Server downtime, July 18-19, 2005

Thread Tools
 
Search this Thread
 
  #1  
Old 07-19-2005, 04:04 PM
FTE Ken's Avatar
FTE Ken
FTE Ken is offline
Post Fiend
Thread Starter
Join Date: Jan 1997
Location: Enjoying the real world.
Posts: 23,165
Likes: 0
Received 7 Likes on 6 Posts
Server downtime, July 18-19, 2005

Sorry folks, we had an enormous amount of down time in the past 24 hours. Traffic has been way up and I blamed it on that, but it turns out the load wasn't the problem (good old reliable Linux!).

Yesterday morning a 7 ton A/C unit in the hosting facility took a nose-drive. By noon the server room was hot enough to crash the web server. I did a remote reboot not knowing the A/C was down. By 4pm it crashed again. By 7pm again. Then 4 times from 7 - 10pm. Little did I know the server facility was getting hotter and hotter and causing the FTE web server to die. I arrived at the facility at 10:45pm and found, to my shock, AC repairmen frantically working on the system and FTE's servers frying in a 105 degree room.

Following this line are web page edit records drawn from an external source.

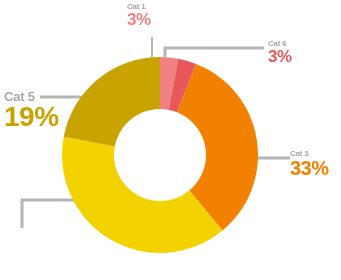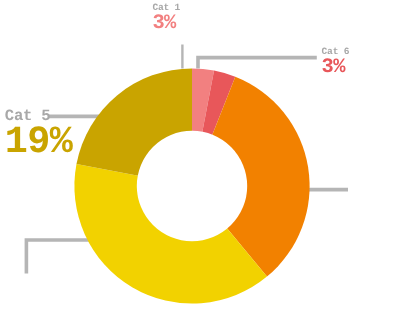--- a/index.html
+++ b/index.html
@@ -11,7 +11,7 @@
     overflow:hidden;
     position:relative;
   }
-  #chart-root{position:absolute;left:0;top:0;width:275px;height:280px;font-family:Liberation Mono, monospace;}
+  #chart-root{position:absolute;left:0;top:0;width:275px;height:280px;}
   svg.chart-svg{position:absolute;left:0;top:0;width:341px;height:280px;display:block;}
 
   .label-group{position:absolute;}

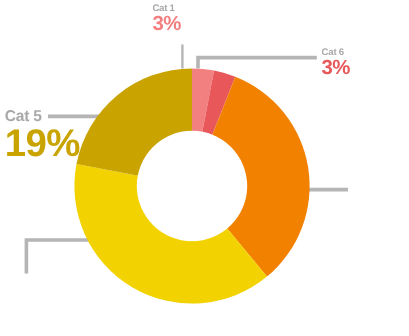--- a/index.html
+++ b/index.html
@@ -33,7 +33,7 @@
   .sz-md .label-cat{font-size:8px;}
   .sz-md .label-val{font-size:20px;}
   .sz-lg .label-cat{font-size:13px;}
-  .sz-lg .label-val{font-size:32px;}
+  .sz-lg .label-val{font-size:28px;}
   .al-l{text-align:left;}
 </style>
 </head>

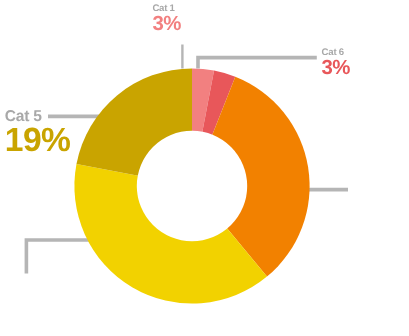--- a/index.html
+++ b/index.html
@@ -77,6 +77,10 @@
     <div class="label-val" id="val-coral" style="color: rgb(232, 87, 90);">3%</div>
   </div>
 
+  <div class="label-group sz-md al-l" style="left:290px;top:150px;">
+    <div class="label-cat" style="color: rgb(168, 168, 168);">Cat 3</div>
+    <div class="label-val" id="val-orange" style="color: rgb(242, 129, 0);">33%</div>
+  </div>
 
 
   <div class="label-group sz-lg al-l" style="left:4px;top:90px;">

I did everything I could with what I had to keep them running cool (box fan, putting 1U of space between each unit, leaving the covers off) but by 4am it was apparent that none of that would do the trick.... by this time the system wouldn't stay up for more than 5 minutes. I called it a night, went home for 2 hours of sleep.

So my day has been spent getting 2 monsterously high speed system cooling fans (average PC fan move 10-20 CFM, these move 94 CFM each). The servers are now up and running again, for several hours without a problem but we're not out of the woods yet. The AC system is a specialized unit and will take several days to get the parts. They were installing a "portable" 7 ton unit the size of my Ranger in the place, temp was down to 90 by the time I left and they expect it to stay around 70 (65 is considered optimal) unit the permanent unit is replaced.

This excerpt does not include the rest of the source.